Researchers at McMaster University have discovered unique characteristics of a mechanism used by bacteria to resist an important class of antibiotics. The new research, published in Nature Chemical Biology, shows that resistance to aminoglycoside drugs—used to treat a variety of infections—is far more complex than initially thought.
Lead investigator Gerry Wright, professor of Biochemistry and Biomedical Sciences at McMaster, says his lab observed never-before-seen versatility in ApmA, a long-studied bacterial resistance gene. The research showed that the gene can uncharacteristically enable bacteria to perform different functions against different antibiotics.
Of the hundred-or-more aminoglycoside resistance enzymes known to researchers, Wright says only this one has exhibited such nimble behavior.

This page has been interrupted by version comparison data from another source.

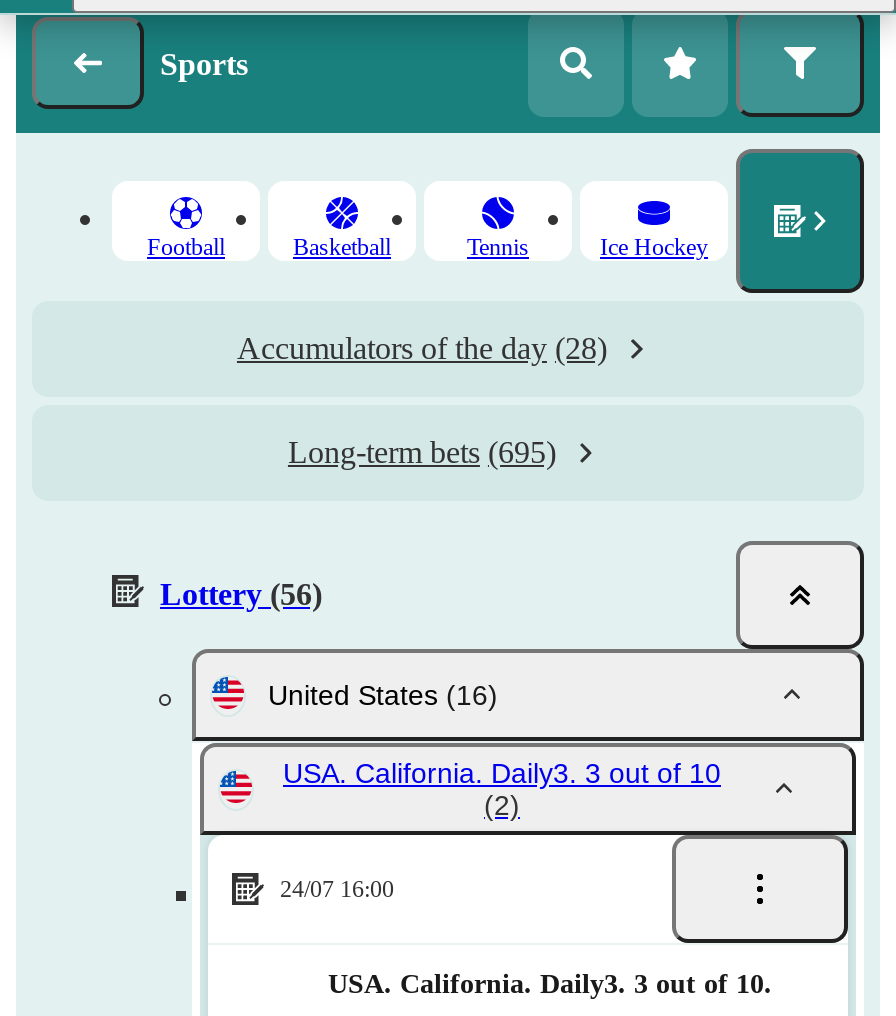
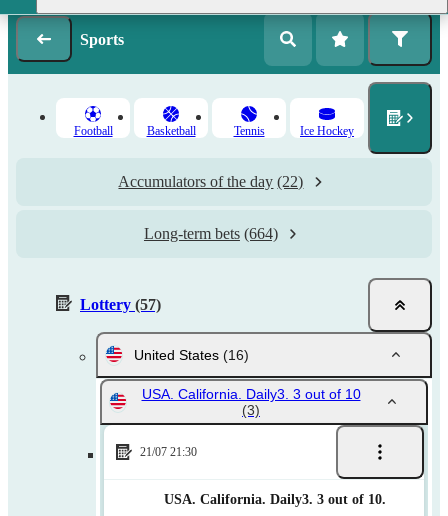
- Accumulators of the day (28)
+ Accumulators of the day (22)

- Long-term bets (695)
+ Long-term bets (664)

- Lottery (56)
+ Lottery (57)

- (2)
+ (3)

- 24/07 16:00
+ 21/07 21:30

“It’s a unicorn,” he says. “It looks different, it operates differently, and it belongs to an entirely different family of enzymes. It’s completely different from all of the resistance mechanisms that we associate with this class of antibiotic.”
Wright, a member of the Michael G. DeGroote Institute for Infectious Disease Research, says aminoglycosides were among the earliest antibiotics with clinical relevance—and the first-ever to be useful against tuberculosis. But because they’ve been prescribed since the 1940s, he says “resistance to them has become a real issue“—except in the case of apramycin.